The hospital said it remains committed to working with government officials and community partners to care for mentally ill people.

A message left for jail Superintendent David Dionne was not returned, but in the past Dionne has said the jail did everything properly. Manchester police referred a reporter to the city solicitor for comment. A telephone message left at his office was not returned.

Much of the suit concentrates on the jail, which Angueira said has shown a “continuing pattern of misconduct and inattention to medical needs of inmates house at the Hillsborough County Department of Corrections.”

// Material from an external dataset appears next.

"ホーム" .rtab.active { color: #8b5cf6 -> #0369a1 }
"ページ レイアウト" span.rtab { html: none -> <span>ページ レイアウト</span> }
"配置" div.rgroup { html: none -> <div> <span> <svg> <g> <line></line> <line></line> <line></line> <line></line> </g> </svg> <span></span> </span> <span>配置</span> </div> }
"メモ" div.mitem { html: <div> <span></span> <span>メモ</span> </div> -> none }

“Such practices constitute an arbitrary use of government power, and evince a total intentional and unreasonable disregard for the constitutional and common law rights of Mr. Ornelas and others like him,” the suit reads.

Superintendent David Dionne is sued individually for providing improper medical care. Eleven corrections officers and four nurses are also named for providing improper care. Three corrections officers are named for using excessive force.